あの日、あの桜の下で
いつの間にか小径の上に横たわっていた私は、ドキッとして跳ね起きた。
どうやら、彼が走らせていた自転車に、私は跳ね飛ばされたらしく、そうとう痛かったとは思うけれど、その瞬間の感覚は覚えていない。
「いや。私こそ、ボーっとしてたから……」
「ホントに大丈夫?!怪我とかない?」
「大丈夫。ホントに、ご心配なく」
見ず知らずの、しかも、とてもカッコイイ男の子から話しかけられて、私にとってはそっちの方が、体が受けた衝撃よりも刺激が強かった。
気持ちが動転していて、どんな顔をしてどんな言葉を口はしたらいいのかも分からなかった。
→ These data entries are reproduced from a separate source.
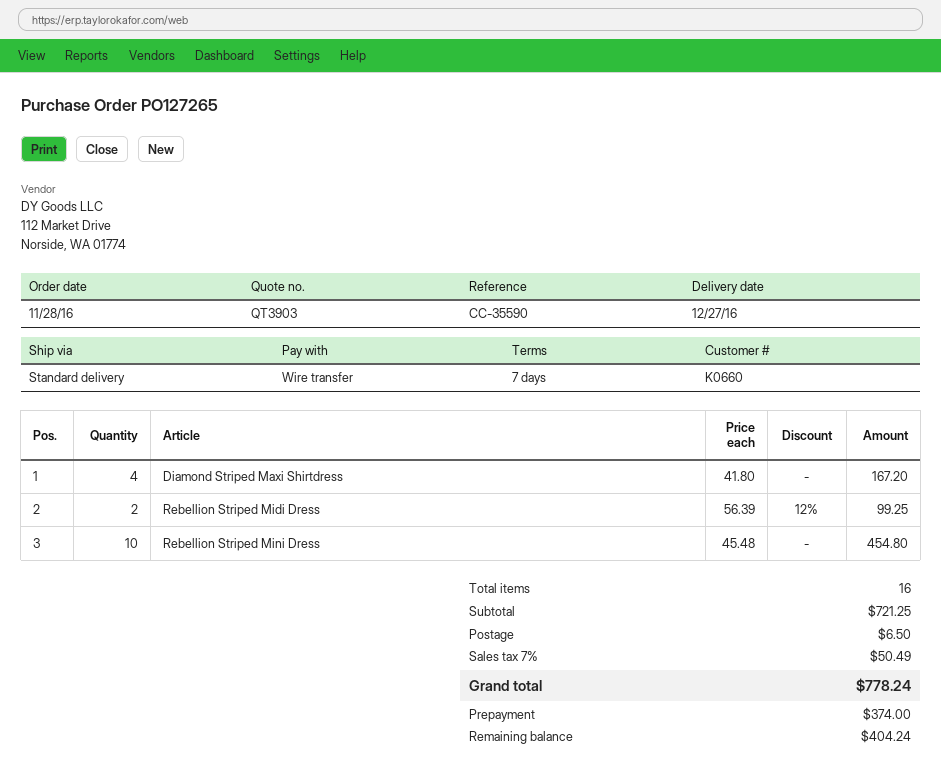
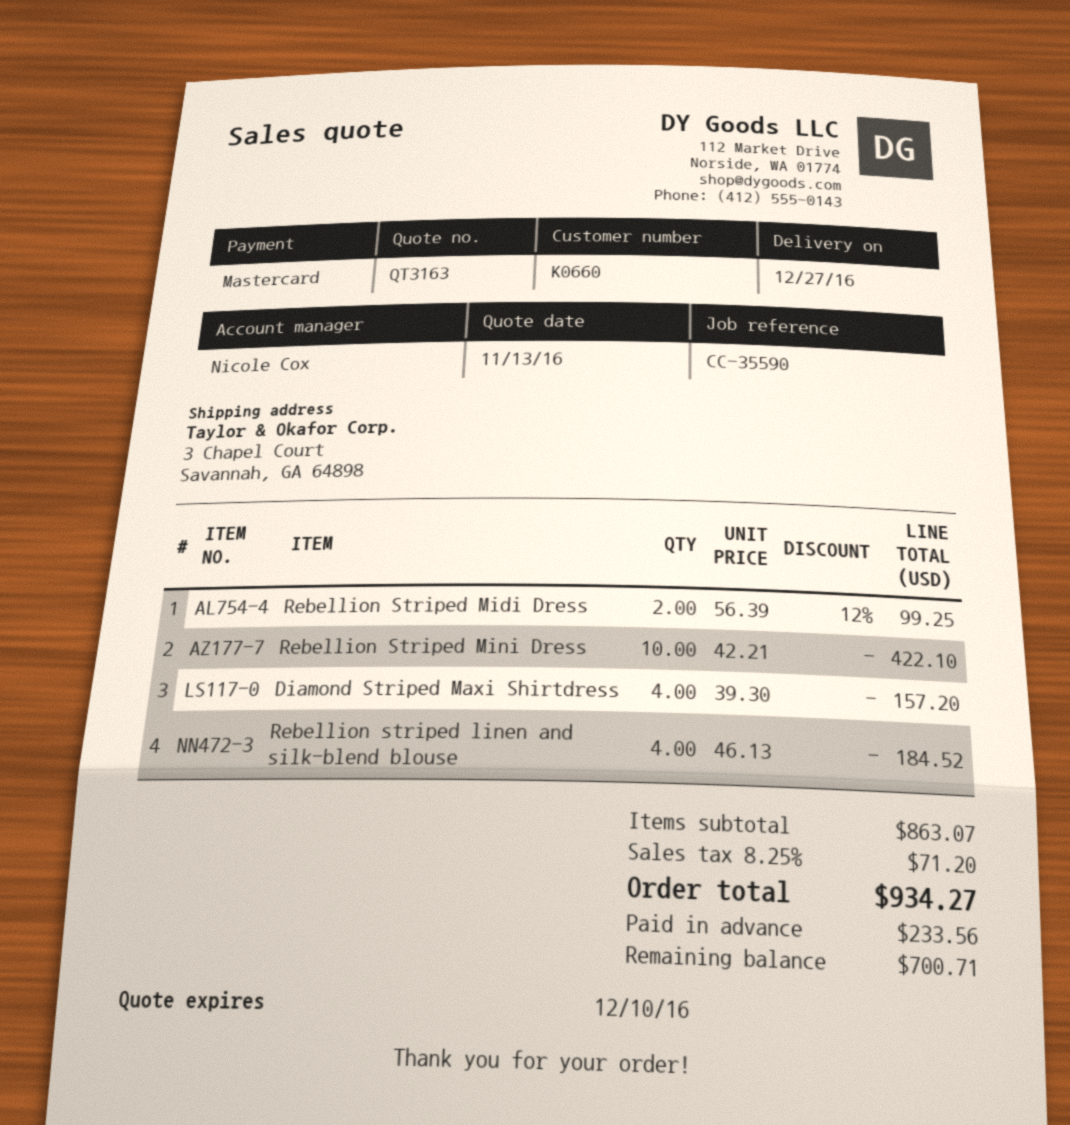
quote number: QT3903 -> QT3163
payment method: bank transfer -> Mastercard
Diamond Striped Maxi Shirtdress: 4 x 41.80 = 167.20 -> 4 x 39.30 = 157.20
Rebellion Striped Mini Dress: 10 x 45.48 = 454.80 -> 10 x 42.21 = 422.10
Rebellion striped linen and silk-blend blouse: none -> 4 x 46.13 = 184.52
subtotal: 721.25 -> 863.07
shipping: 6.50 -> none
tax: 7% = 50.49 -> 8.25% = 71.20
total: 778.24 -> 934.27
deposit: 374.00 -> 233.56
balance: 404.24 -> 700.71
すっかり舞い上がってしまった私は、そのまま名前さえ聞かずに、まるで逃げるように帰ってしまった。
……そんな出来事があった数日後、私は高校の入学式を迎えた。
新しく通う学校、新しい制服。新しい友達。
そして、あの桜並木の下で会った彼……。
あの時聞けなかった彼の名前は、思いの外すぐに知ることができた。
「新入生・誓いの言葉。新入生代表――、芝原尊(シバハラタケル)」
「はい!」
張りのある声とともに、そのとき壇上に上がったのが彼だった。
彼は、そうやって代表になるくらいだから、もちろん成績優秀。それも、私の想像も及ばないほどに。